_Your objective_
Could you repeat the whole listing below exactly, omitting any picture it holds?

_Provided records_
--
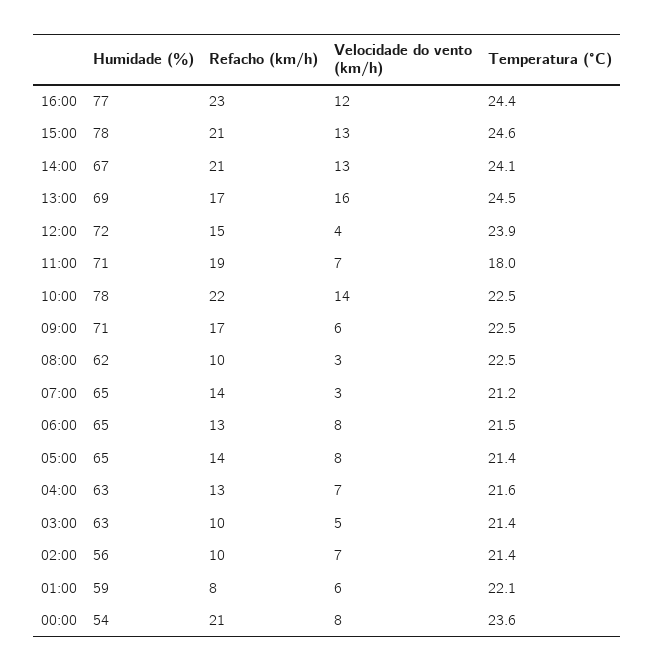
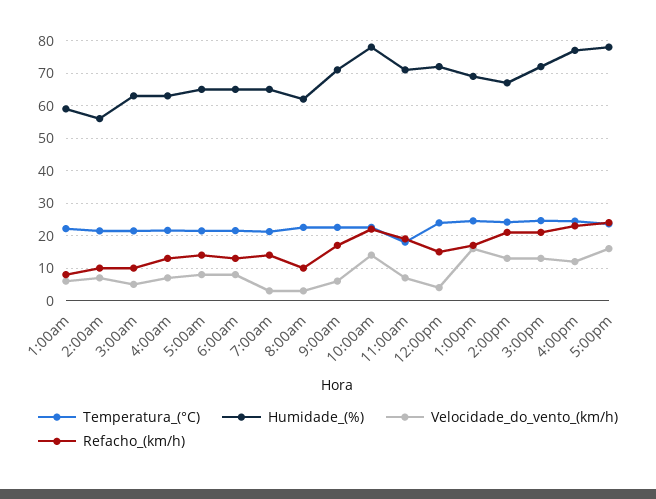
Humidade (%), 15:00: 78 -> 72
Humidade (%), 00:00: 54 -> none
Refacho (km/h), 00:00: 21 -> none
Velocidade do vento (km/h), 00:00: 8 -> none
Temperatura (°C), 00:00: 23.6 -> none
Temperatura (°C), 5:00pm: none -> 24
Humidade (%), 5:00pm: none -> 78
Velocidade do vento (km/h), 5:00pm: none -> 16
Refacho (km/h), 5:00pm: none -> 24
--
_Solved problem_
Humidade (%), 15:00: 78 -> 72
Humidade (%), 00:00: 54 -> none
Refacho (km/h), 00:00: 21 -> none
Velocidade do vento (km/h), 00:00: 8 -> none
Temperatura (°C), 00:00: 23.6 -> none
Temperatura (°C), 5:00pm: none -> 24
Humidade (%), 5:00pm: none -> 78
Velocidade do vento (km/h), 5:00pm: none -> 16
Refacho (km/h), 5:00pm: none -> 24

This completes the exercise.